▶ **Task to complete**: From the records, return each line that has the word "flex" in it.

----------------

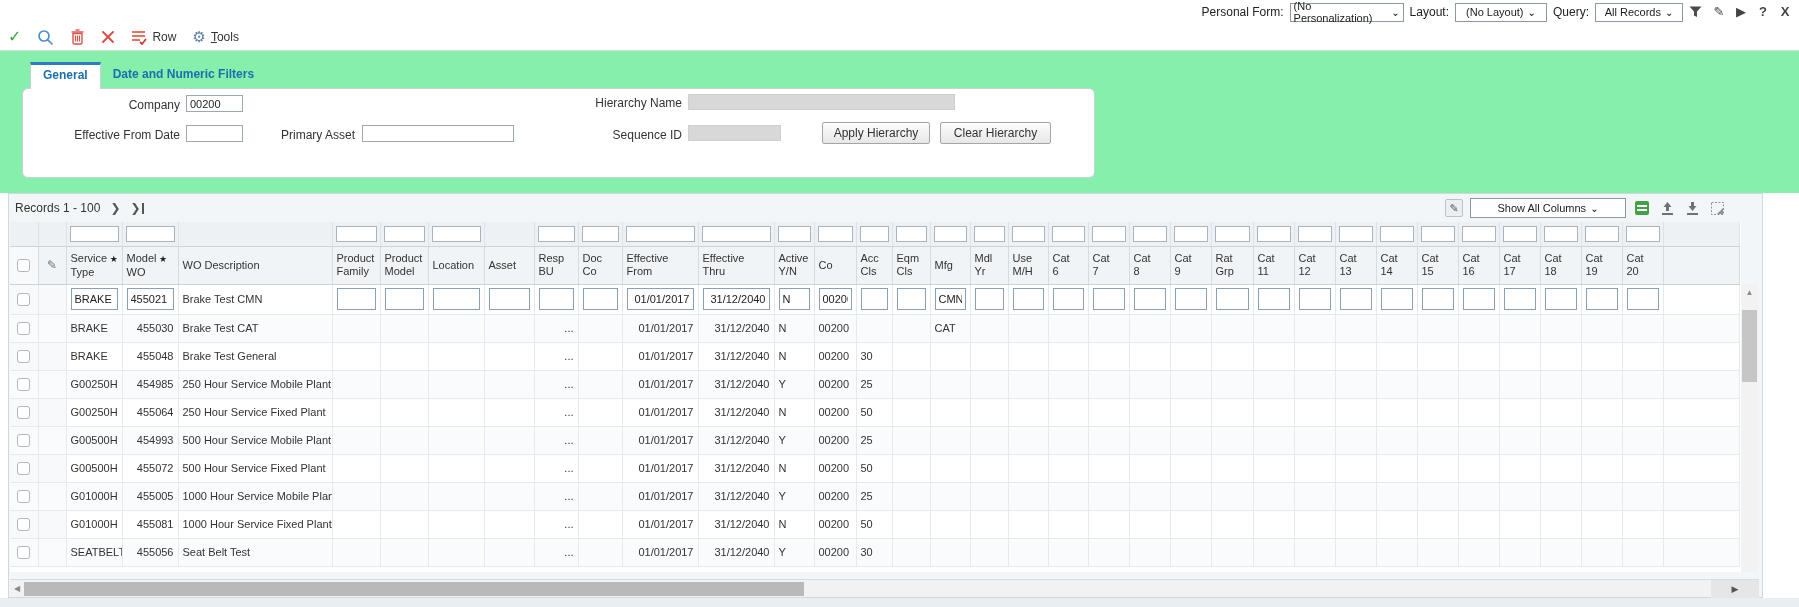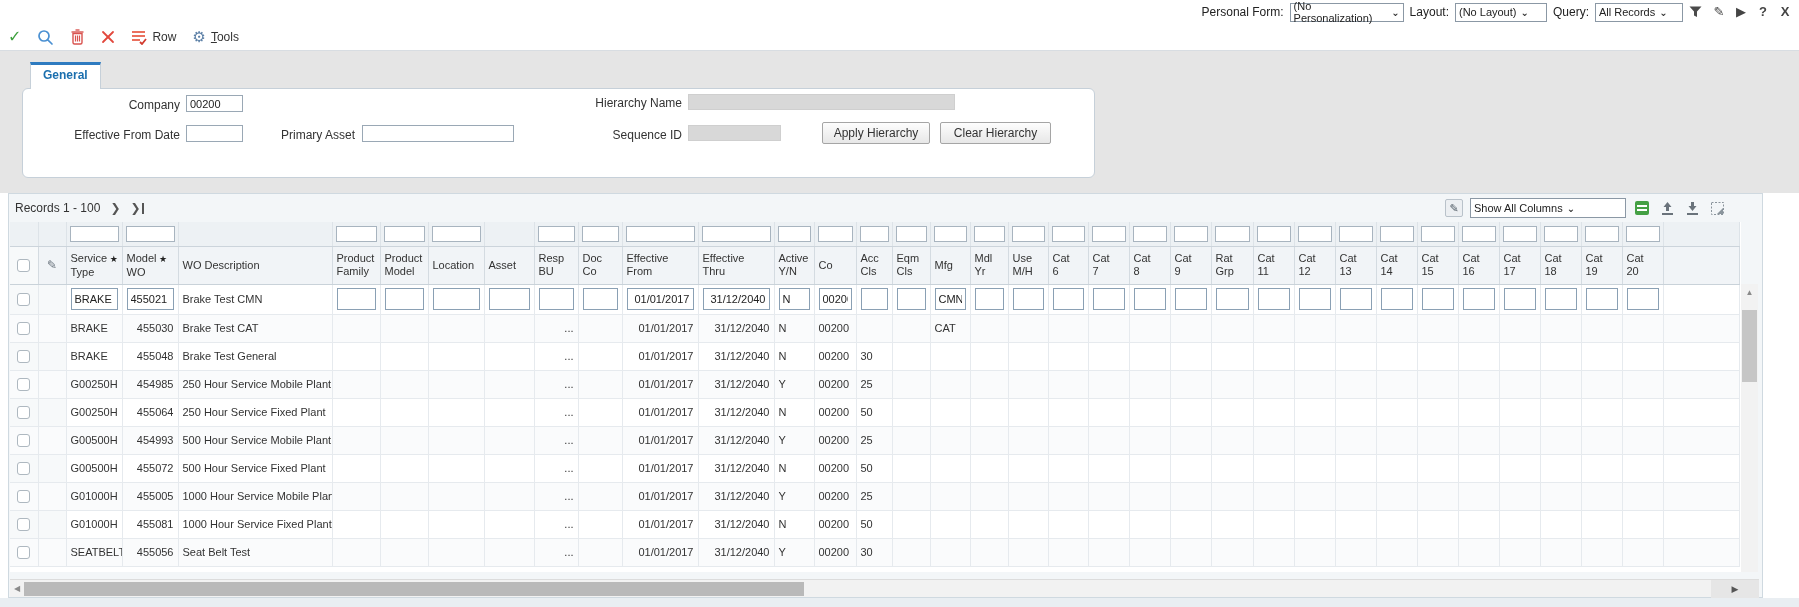--- a/index.html
+++ b/index.html
@@ -13,7 +13,7 @@
   .titlebar-right { position:absolute; right:6px; top:2px; height:20px; display:flex; align-items:center; gap:6px; }
   .tb-label { font-size:12px; color:#222; white-space:nowrap; }
   .fake-select { height:19px; background:#fff; border:1px solid #8b98a5; display:flex; align-items:center;
-    justify-content:flex-start; padding:0 3px; font-size:11px; color:#222; cursor:default; }
+    justify-content:center; padding:0 3px; font-size:11px; color:#222; cursor:default; }
   .fake-select .chev { font-size:10px; font-weight:bold; color:#333; margin-left:4px; }
   .w-pf { width:114px; } .w-ly { width:92px; } .w-qr { width:88px; }
   .tb-icon { width:16px; text-align:center; color:#444; font-size:13px; font-weight:bold; line-height:18px; }

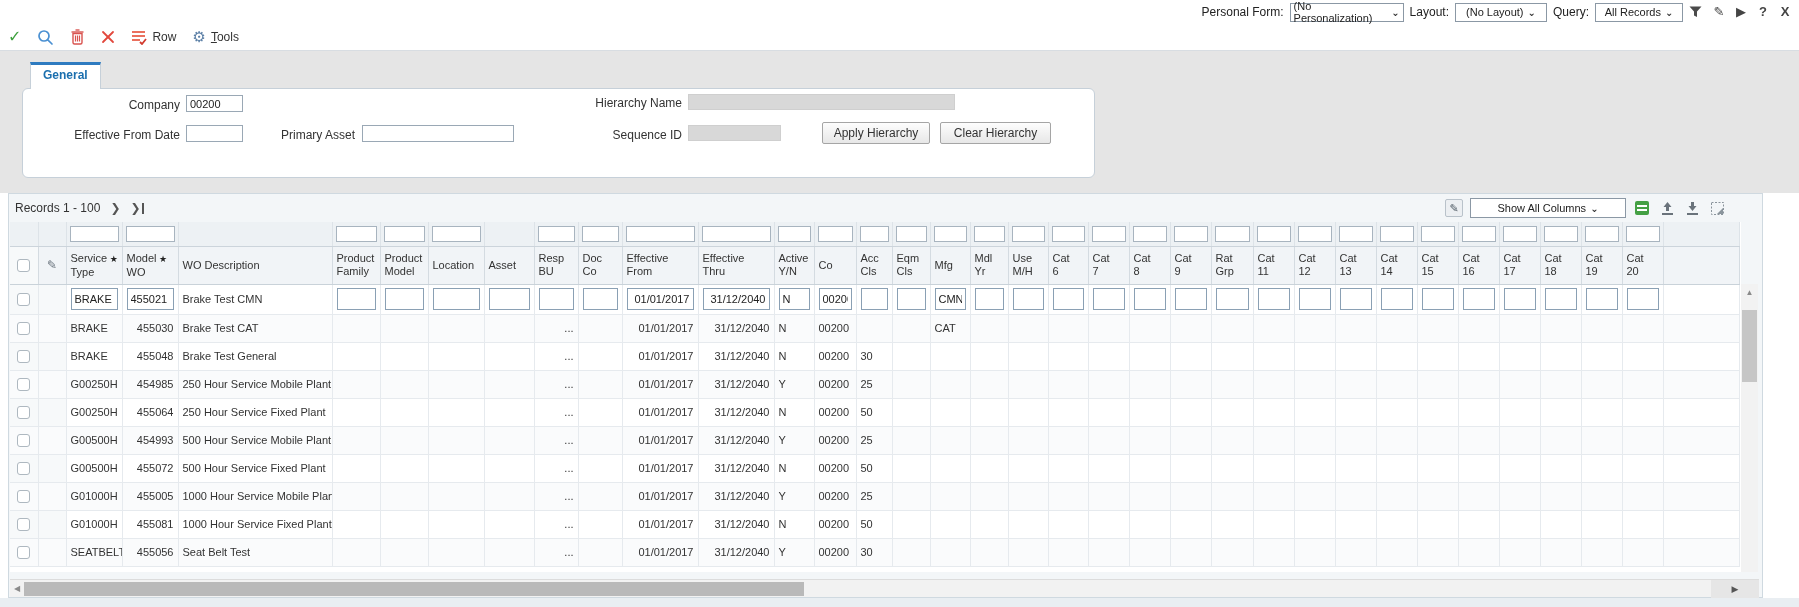--- a/index.html
+++ b/index.html
@@ -27,7 +27,7 @@
   .glyph-gear { color:#5b7fa6; font-size:15px; line-height:16px; }
 
   
-  .form-area { position:absolute; top:51px; left:0; right:0; height:142px; background:#e5e5e5; }
+  .form-area { position:absolute; top:51px; left:0; right:0; height:142px; background:#86efac; }
   .form-box { position:absolute; left:22px; top:37px; width:1073px; height:90px;
     border:1px solid #c6d0d9; border-radius:6px; background:#fff; }
   .tabs { position:absolute; left:30px; top:11px; height:27px; display:flex; z-index:2; }

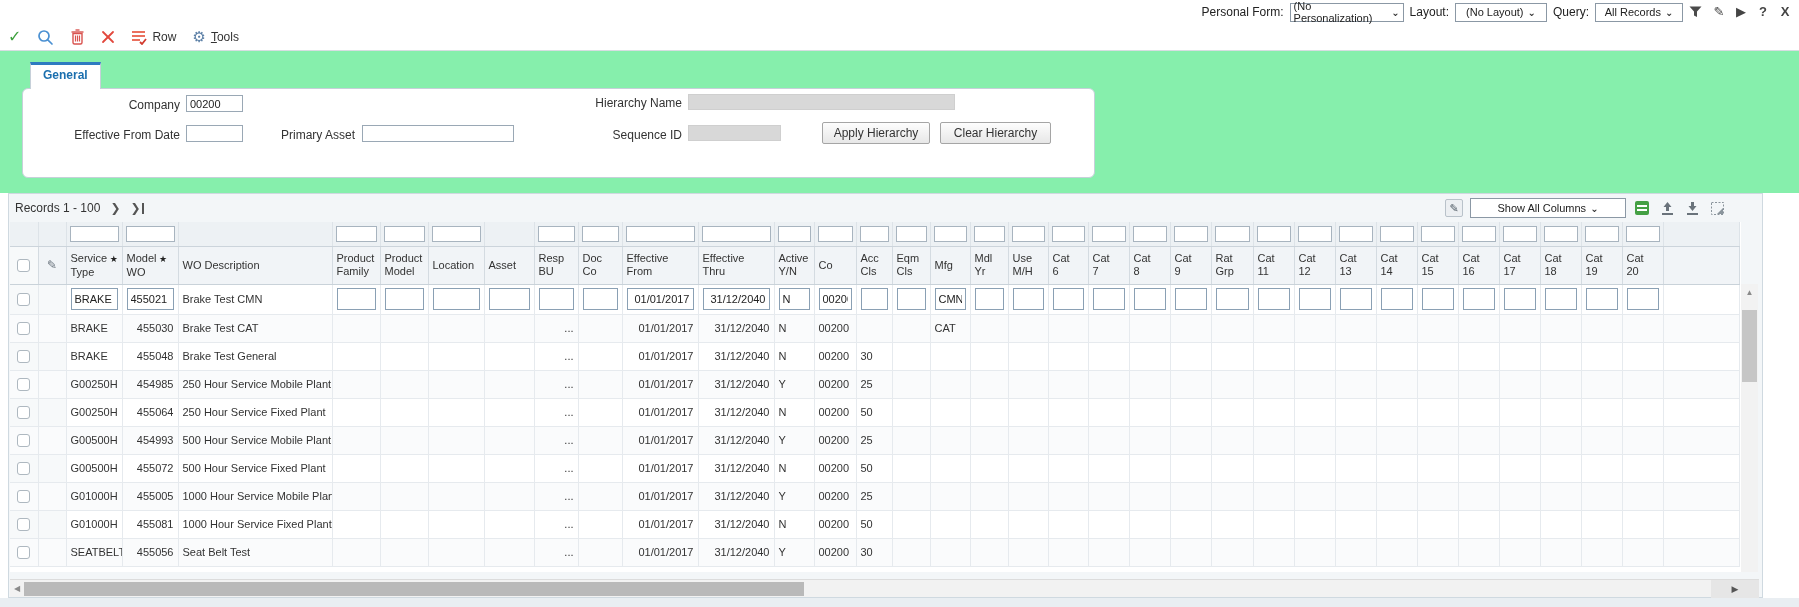--- a/index.html
+++ b/index.html
@@ -168,6 +168,7 @@
   <div class="form-area">
     <div class="tabs">
       <div class="tab active">General</div>
+      <div class="tab">Date and Numeric Filters</div>
     </div>
     <div class="form-box"></div>
 

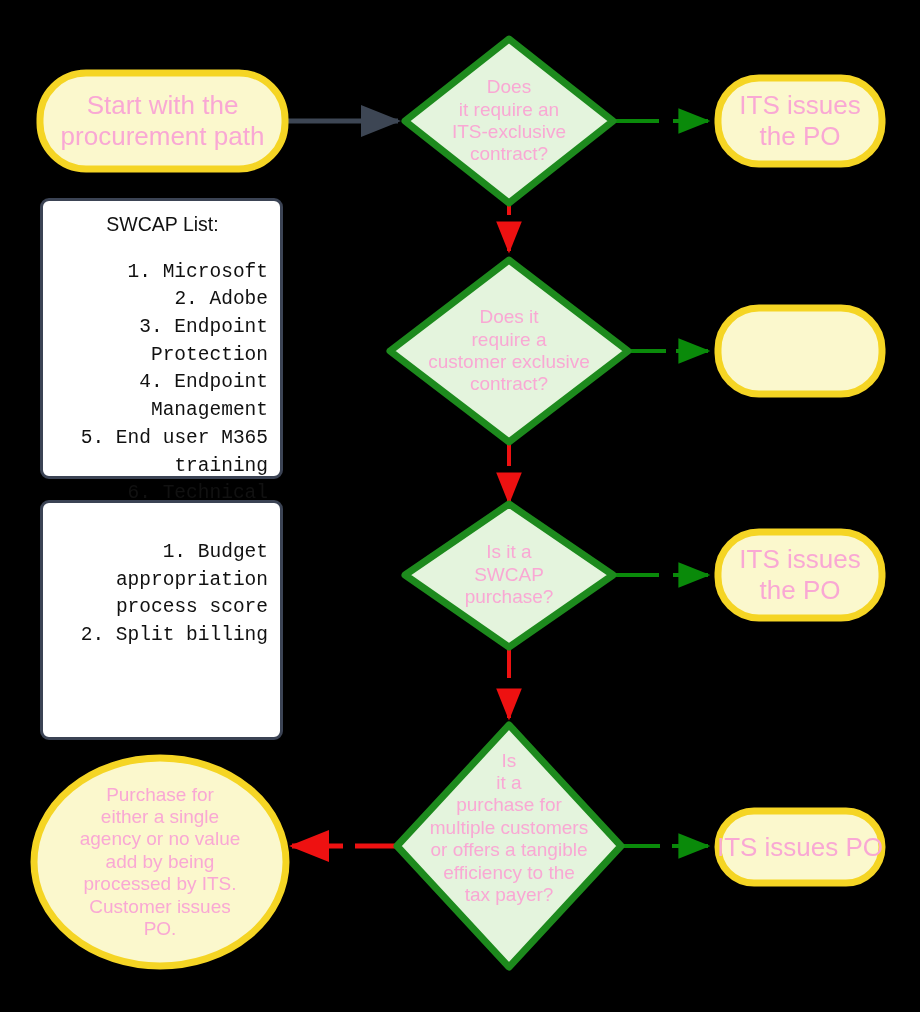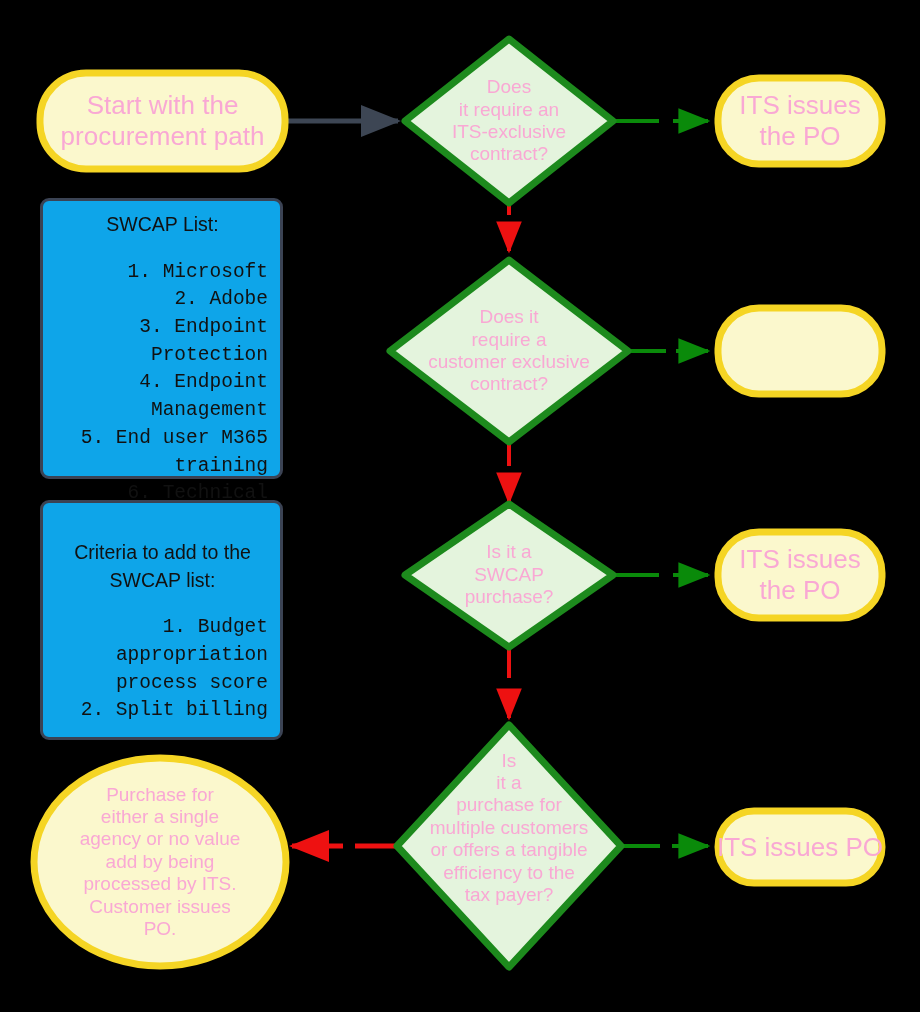--- a/index.html
+++ b/index.html
@@ -39,7 +39,7 @@
   .note-box {
     position: absolute;
     box-sizing: border-box;
-    background: #0ea5e9;
+    background: #ffffff;
     border: 3px solid #3b4354;
     border-radius: 9px;
     color: #111111;

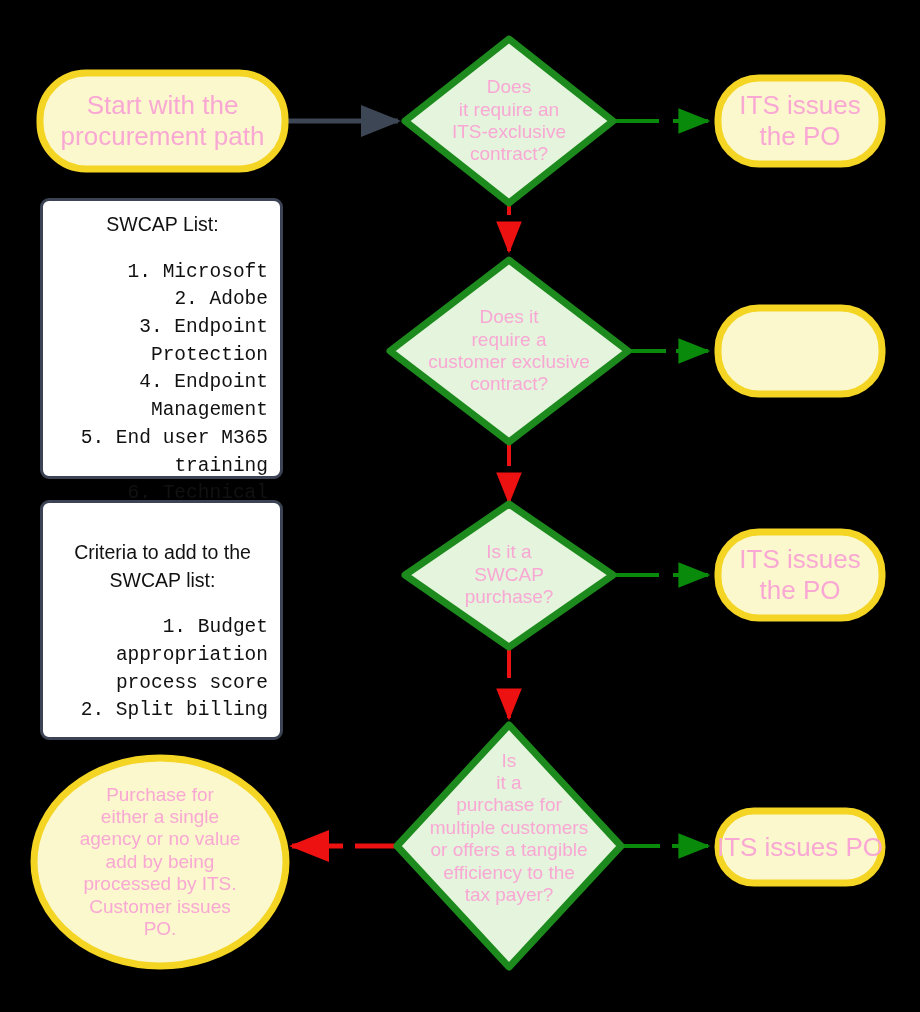--- a/index.html
+++ b/index.html
@@ -221,7 +221,6 @@
   </div>
 
   <div class="note-box" style="left:40px; top:500px; width:243px; height:240px; padding-top:36px;">
-    <span class="note-title">Criteria to add to the SWCAP list:</span>
     <span class="note-items">
       <span class="note-item hang">1. Budget appropriation process score</span>
       <span class="note-item hang">2. Split billing</span>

----------------

▶ **Finished exercise**:
   .titlebar-right { position:absolute; right:6px; top:2px; height:20px; display:flex; align-items:center; gap:6px; }
   .fake-select { height:19px; background:#fff; border:1px solid #8b98a5; display:flex; align-items:center;
-    justify-content:flex-start; padding:0 3px; font-size:11px; color:#222; cursor:default; }
   .tabs { position:absolute; left:30px; top:11px; height:27px; display:flex; z-index:2; }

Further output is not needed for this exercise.